# BALNEARIO "BOCA DEL RIO - TACNA" EL MAS AUSTRAL DEL PERU



## *ClauDia* (May 1, 2005)

Muy interesante la verdad no podría decir que me parece lindo porque no es muy de mi gusto pero lo que si rescato es el progreso aparente que tiene. Y veo que es un lugar limpio. 

:cheers:



.


----------



## J Block (Feb 16, 2004)

Luce limpio, ordenado, bien arregladito, con sus casitas de playa acogedoras.

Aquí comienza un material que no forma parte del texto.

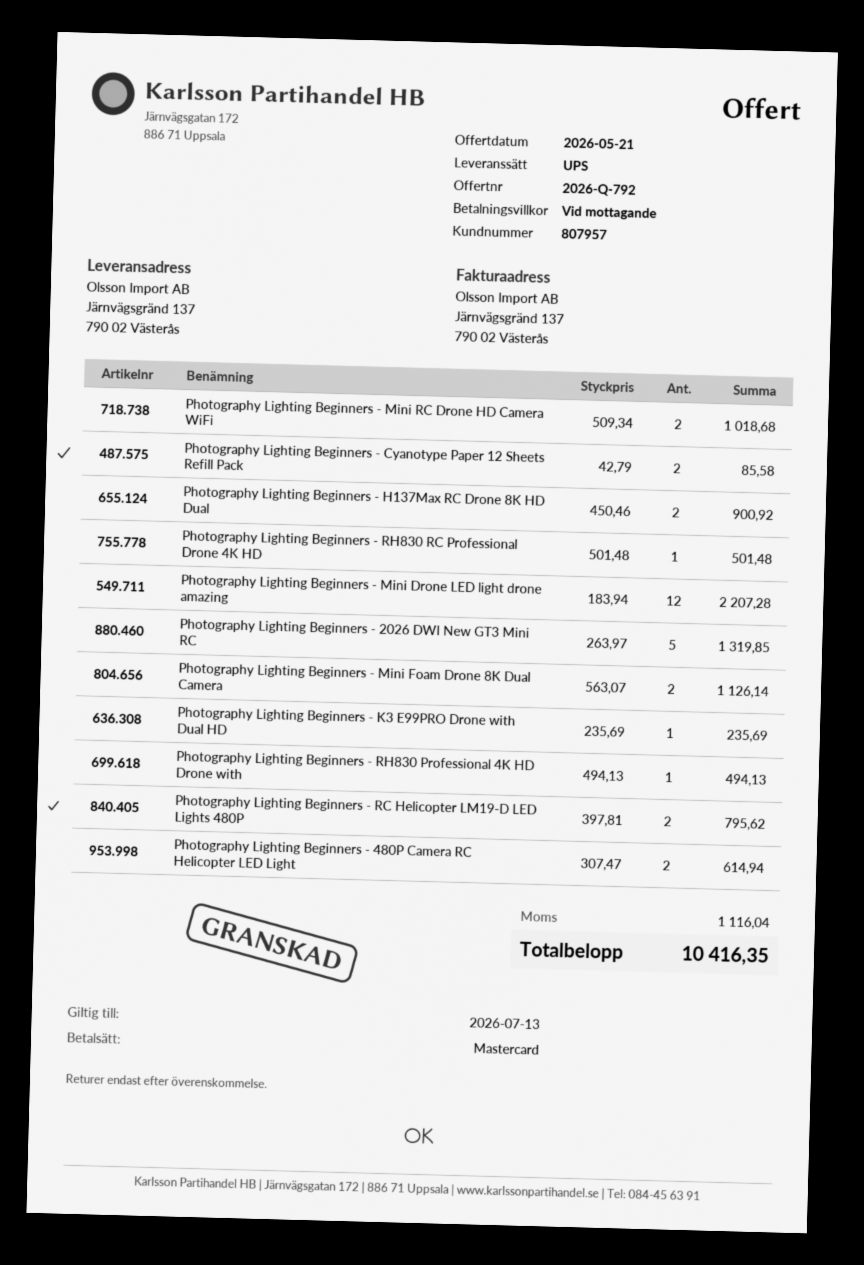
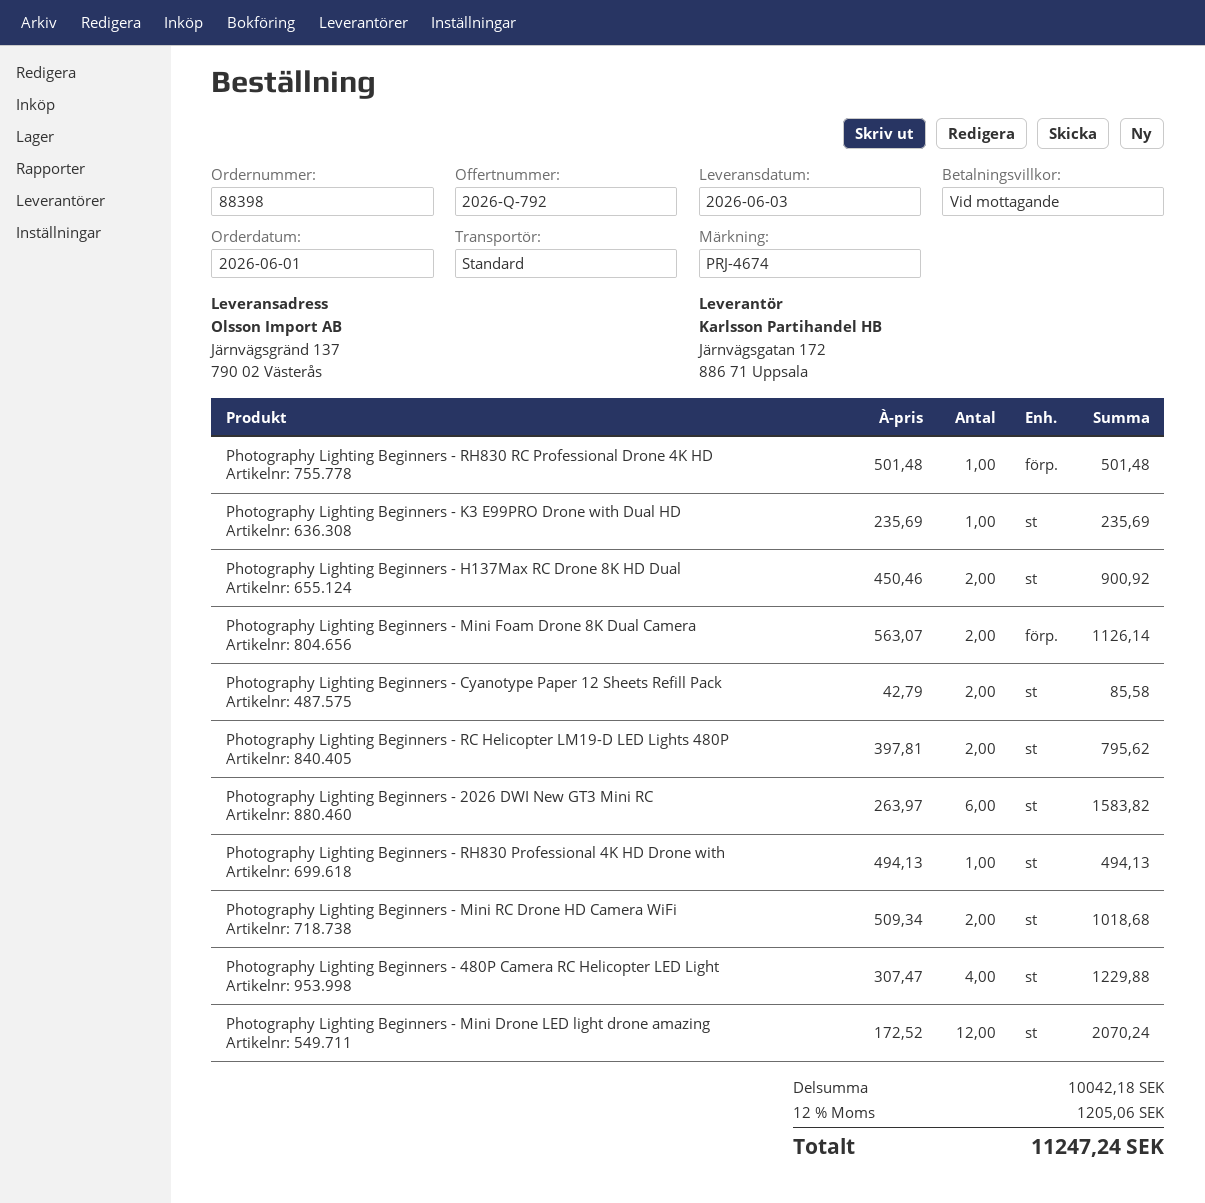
shipping method: UPS -> standard
Photography Lighting Beginners - Mini Drone LED light drone amazing: 12 x 183.94 = 2207.28 -> 12 x 172.52 = 2070.24
Photography Lighting Beginners - 2026 DWI New GT3 Mini RC: 5 x 263.97 = 1319.85 -> 6 x 263.97 = 1583.82
Photography Lighting Beginners - 480P Camera RC Helicopter LED Light: 2 x 307.47 = 614.94 -> 4 x 307.47 = 1229.88
tax: 1116.04 -> 1205.06
total: 10416.35 -> 11247.24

No me disgusta para nada, pero, no sé...me parece que le falta algo.


----------



## Inkandrew9 (Jul 11, 2007)

No está mal, supongo que poco a poco mejorará.


----------



## koko cusco (Sep 7, 2008)

Buenas fotos no lo conozco pero he oido que tiene muchisima concurrencia saludos lord pollito y felicitaicones por el thread


----------



## kokofett (Dec 19, 2006)

No aprecio bien solo veo una pista con faroles en casi todas las fotos, y esas casitas creo que son algo asi como bungaloos no? falta mas verde , poner solo palmeritas no significa area verde. si desean que esa playa sea un gran balneario sureño pues deberian empezar con planificar la ciudad y no permitir construciones "temporales" para negocios como cevicherias( entiendase como 4 paredes apenas tarrajeadas y su techo de paja o eternit) sino locales con buen diseño arquitectonico aun siendo restaurantes. El poco atractivo de la mayoria de balnearios del pais es por la falta de planificacion del mismo y la poca gracia en los diseños arquitectonicos de los edificios y casas asi como la tendencia a dejarlas inconclusas donde el color ladrillo predomina... y esos carteles que abuso de ponerlos y permitir la colocacion de estos en los balnearios.


----------



## Libidito (Aug 5, 2005)

Muy linda playa!!!


----------



## cesium (May 27, 2006)

Esta en algo, pero le falta crecer aún más.

saludos


----------



## pierejean (Jan 27, 2007)

No me gusta.


----------



## lordPOLLITO (Nov 6, 2009)

boca del rio solo tiene 1800 habitantes, no sean malos, para su poblacion esta bien 

el balneario esta bien planficado, solo falta verdor 

ya pondre fotos


----------



## cesium (May 27, 2006)

Le falta unos buenos hoteles al estilo Mancora

saludos


----------



## Canelita (Jul 15, 2007)

Me parece que está bien para empezar. Con más árboles y áreas verdes, se verá mejor. Me gustaron las casitas. 

¡Saludos! :cheers:


----------



## AQPCITY (Sep 13, 2007)

es el lugar ideal para alquilar una cabaña o casa de playa sencilla para la familia, la playa es limpia , el lugar es seguro y no esta atestada de turistas, ni de vendedores ni de comerciantes..


----------



## ensarman (Dec 11, 2007)

mi prima vive en Tacna y siempre me dice para ir a boca del rio, una vez fui pero solo de pasadita y es interesante, tiene un super movimiento veranero


----------



## Sam Conor (Nov 7, 2009)

Un par de preguntas a los tacneños ¿es la única playa en la región Tacna? , ¿va gente chilena, boliviana al balneario o prefieren ir a las playas de Arica?


----------